In 2020, he co-founded the non-profit production organization bigger space Isabell Ohst and Vincent Wikström, where he is working in artistic direction and production. In 2020, bigger space produced a music podcast named Musikmusikmusik (in German) in which composers, musicians and performers talk about their favorite music. In 2021, bigger space is realizing a virtual festival on the moon, which is premiered in summer '21.
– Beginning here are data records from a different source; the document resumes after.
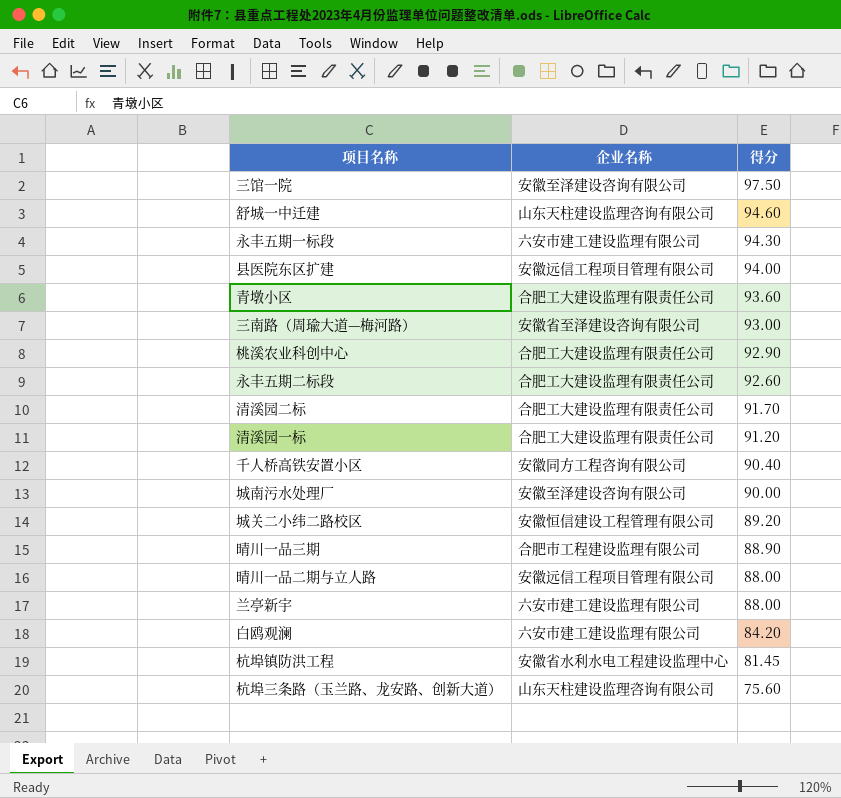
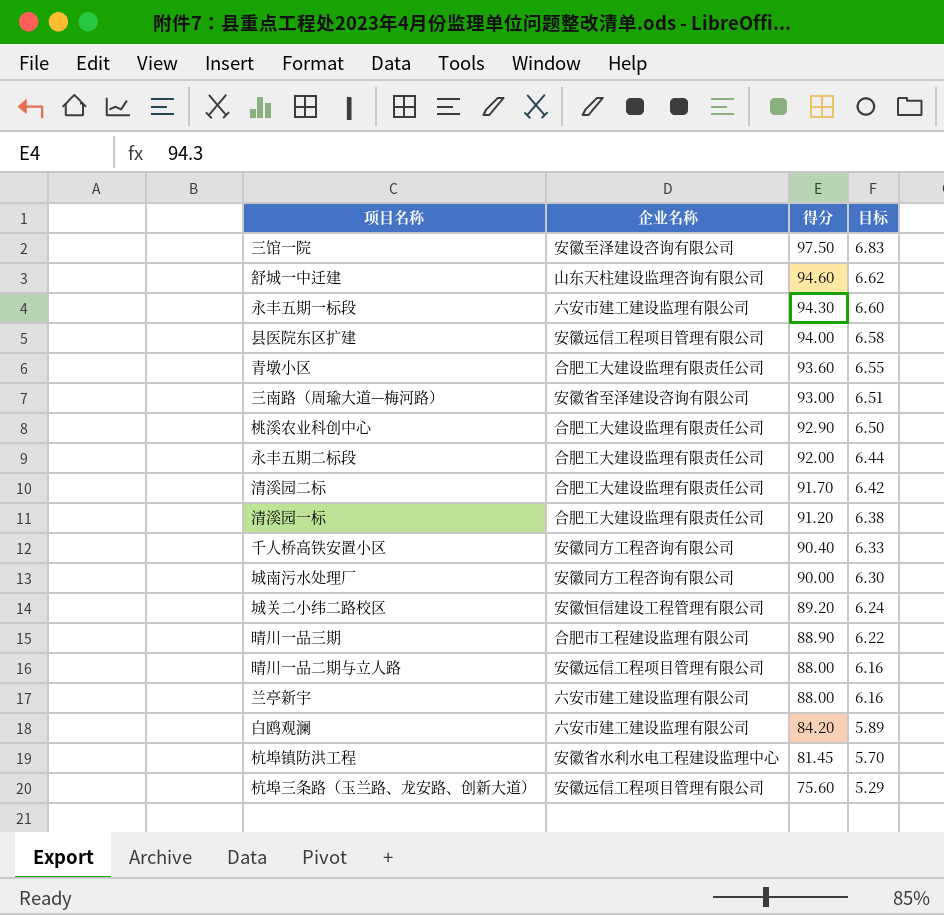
column 目标 | formula: none -> [得分] * 0.07
永丰五期二标段 | 得分: 92.60 -> 92.00
城南污水处理厂 | 企业名称: 安徽至泽建设咨询有限公司 -> 安徽同方工程咨询有限公司
杭埠三条路（玉兰路、龙安路、创新大道） | 企业名称: 山东天柱建设监理咨询有限公司 -> 安徽远信工程项目管理有限公司

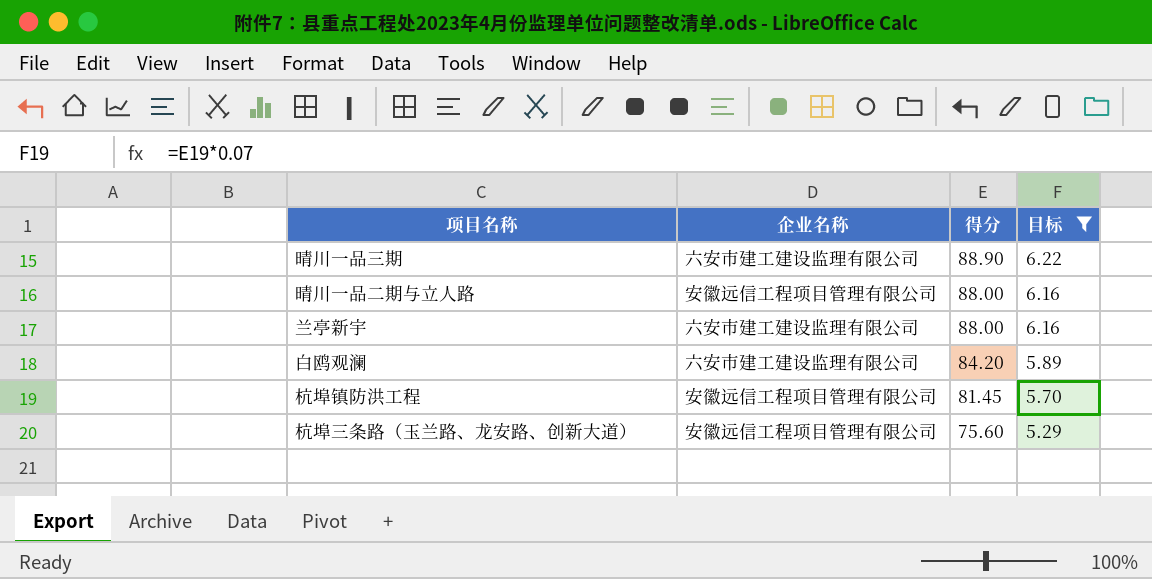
filter: none -> 目标 <= 6.22
晴川一品三期 | 企业名称: 合肥市工程建设监理有限公司 -> 六安市建工建设监理有限公司
杭埠镇防洪工程 | 企业名称: 安徽省水利水电工程建设监理中心 -> 安徽远信工程项目管理有限公司

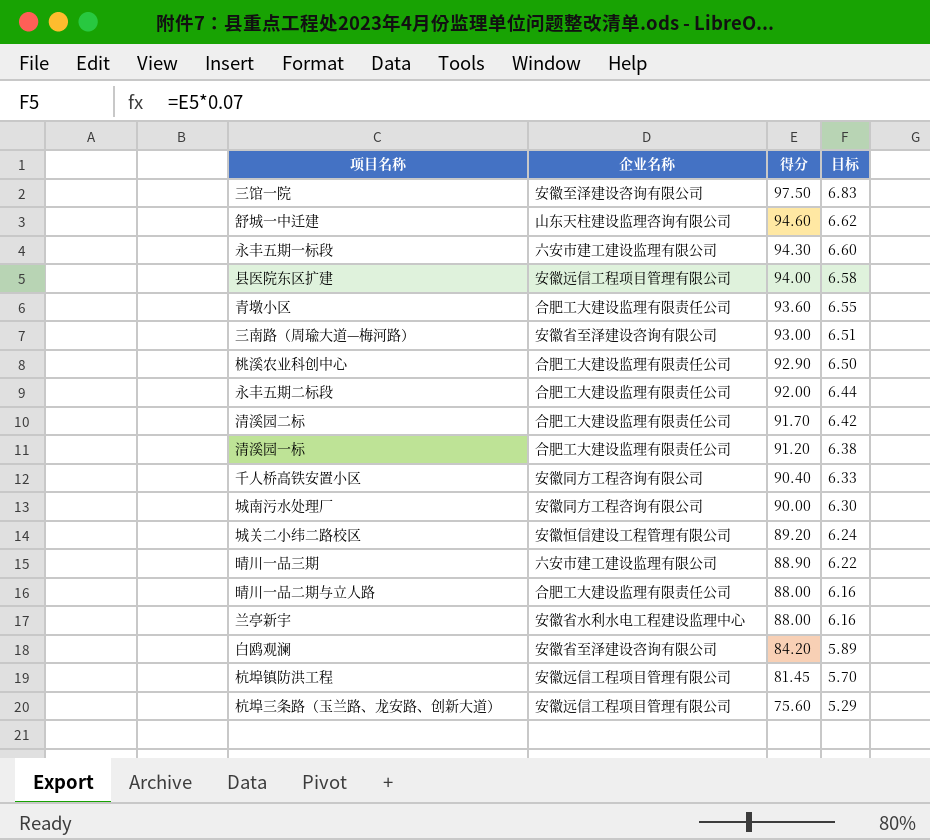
filter: 目标 <= 6.22 -> none
晴川一品二期与立人路 | 企业名称: 安徽远信工程项目管理有限公司 -> 合肥工大建设监理有限责任公司
兰亭新宇 | 企业名称: 六安市建工建设监理有限公司 -> 安徽省水利水电工程建设监理中心
白鸥观澜 | 企业名称: 六安市建工建设监理有限公司 -> 安徽省至泽建设咨询有限公司

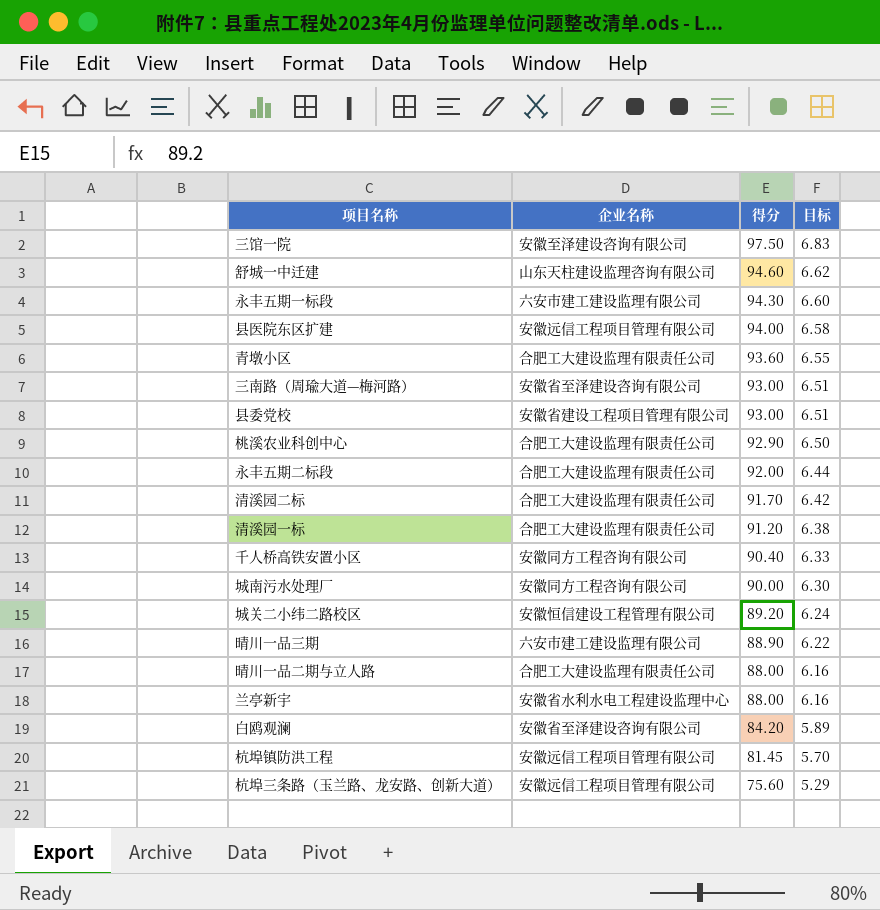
row 县委党校: none -> 安徽省建设工程项目管理有限公司 | 93.00 | 6.51

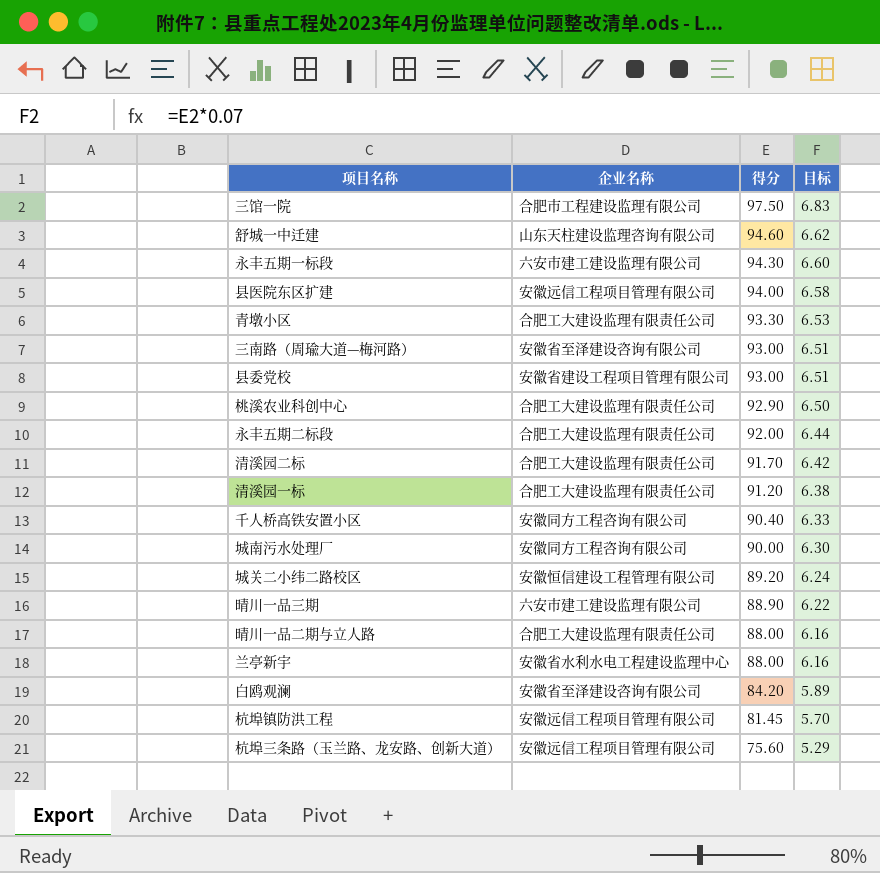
三馆一院 | 企业名称: 安徽至泽建设咨询有限公司 -> 合肥市工程建设监理有限公司
青墩小区 | 得分: 93.60 -> 93.30
青墩小区 | 目标: 6.55 -> 6.53

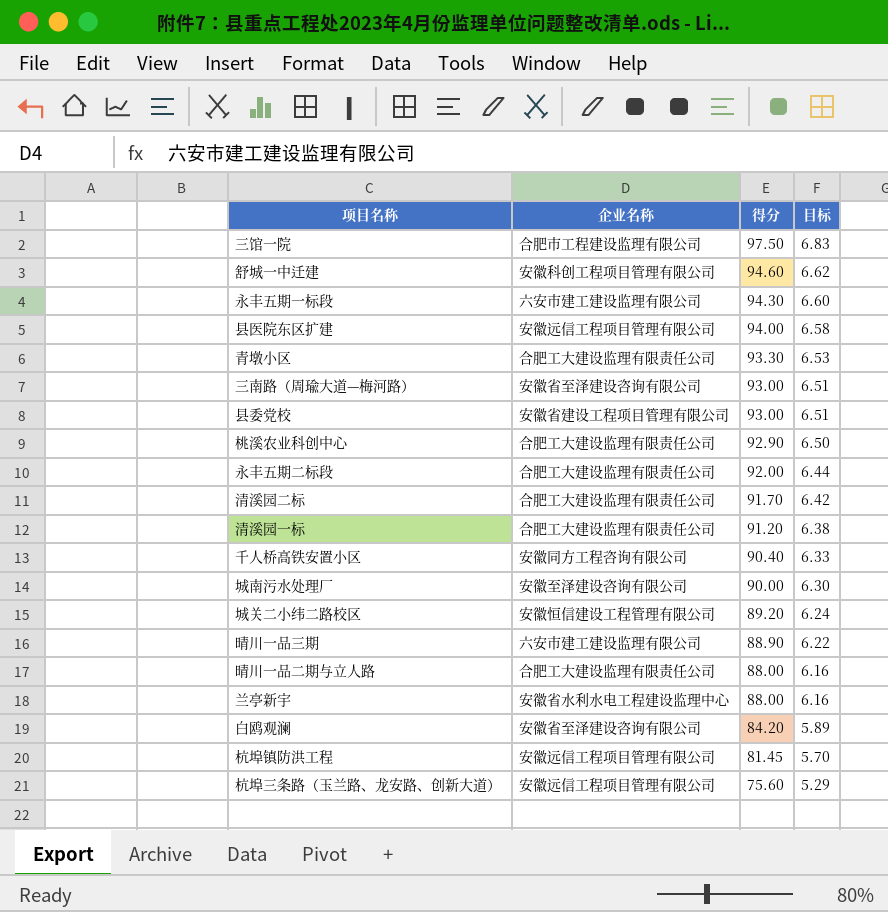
舒城一中迁建 | 企业名称: 山东天柱建设监理咨询有限公司 -> 安徽科创工程项目管理有限公司
城南污水处理厂 | 企业名称: 安徽同方工程咨询有限公司 -> 安徽至泽建设咨询有限公司

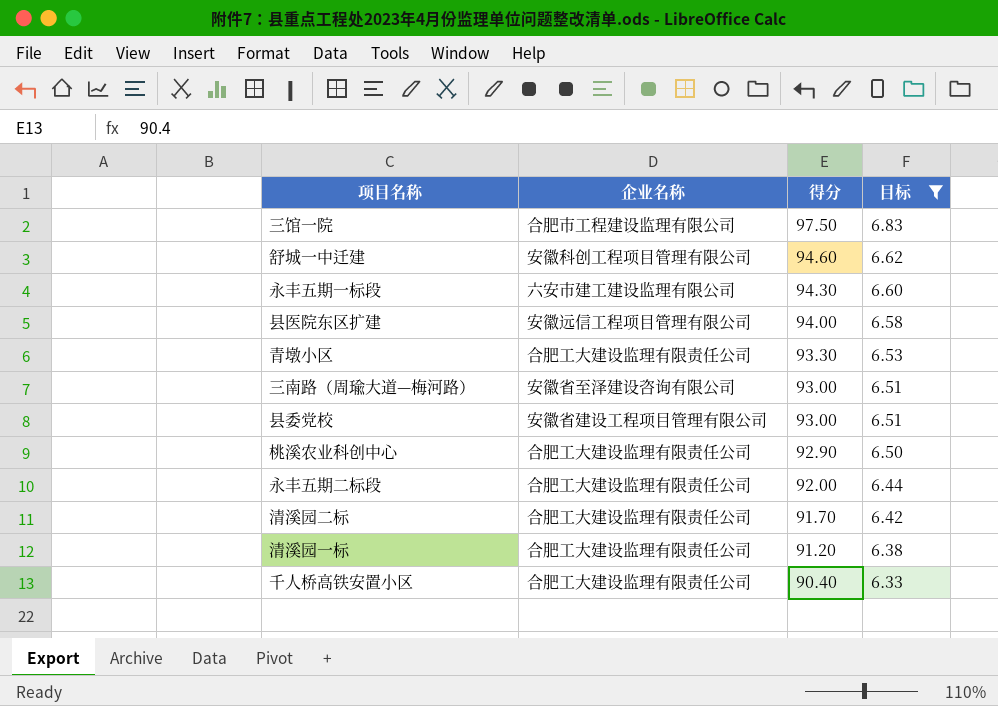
filter: none -> 目标 >= 6.33
千人桥高铁安置小区 | 企业名称: 安徽同方工程咨询有限公司 -> 合肥工大建设监理有限责任公司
Since 2020, he is frequently working in Paris and Strasbourg.

== Works (selection) ==

- Der barhändige Wanderer singt in der Anwesenheit des Diebes, Ensemble piece, 2014
- Suite für Snare and 128 instruments, Solo for snare drum and electronics, 2013
- Deutsch-Afrika 2014, Chamber opera with electronics, voices und computer voices. Commissioned by the National Theatre Karlsruhe and the Hoepfner Foundation, 2014.
- Composing Life, performance, Essen, Karlsruhe, 2015.
- Labor 317, Music theater, Staatstheater Stuttgart, Labor Nord. Commissioned by SKAM, 2017
- LOVE ME, Music theater, Deutsches Hygiene-Museum Dresden, El Perro Andaluz, commissioned by Ernst-Werner von Siemens Foundation, 2016
- On Yellow Pyramids And Learning To Fly Them, Solo Performance, white noise, Stuttgart, Agora, Berlin. Commissioned by SKAM, 2017.
- The AcouSuit , Installation/Performance. Commissioned by Spor Festival, Aarhus, Denmark
- Teleform Centrum. Commissioned by Festival Musica, Stasbourg, France, 2018
- Accelerando', UA mit Isao Nakamura. Commissioned by the German Nation Radio, 2015
- Reel B Music, Mini compositions on Instagram Reels, since 2021
- Ears of a Composer, Monthly radio show on Cashmere Radio, Berlin, since 2020
- Moonbreaker 2121, a music festival on the moon. As composer and artistic director. Funded by Musikfonds, 2021
- Nearest Neighbors, Radialsystem Berlin, 2025
- The Canteen - A real opera, Staatstheater Darmstadt, Theater Münster, 2026
- Oh, Mom! - A non-euclidean Sitcom, Deutsches Theater, 2026

== Awards and scholarships ==

- 2012–2018 Scholarship of German sponsorship organization for the academically gifted
- 2013 Scholarship of the Hoepfner Foundation Karlsruhe
- 2014 Prize of the Christoph and Stephan Kaske Foundation
- 2016 YourTurn Award for YouTube Creators
- 2024 AI Research Scholarship by Musikfonds e.V.

== Writings ==

- My years in the Wolfgang-Rihm-Wizard School, MusikTexte, 2025
- Qu'est-ce que c'est B-Musique? Vorbei an einer neuen Musikphilosophie. Positionen, Berlin, 2020. Ausgabe #125 Kunst > Wirklichkeit?
- Was ist situatives Komponieren?. Master-Arbeit im Studiengang Komposition, 2018, Berlin.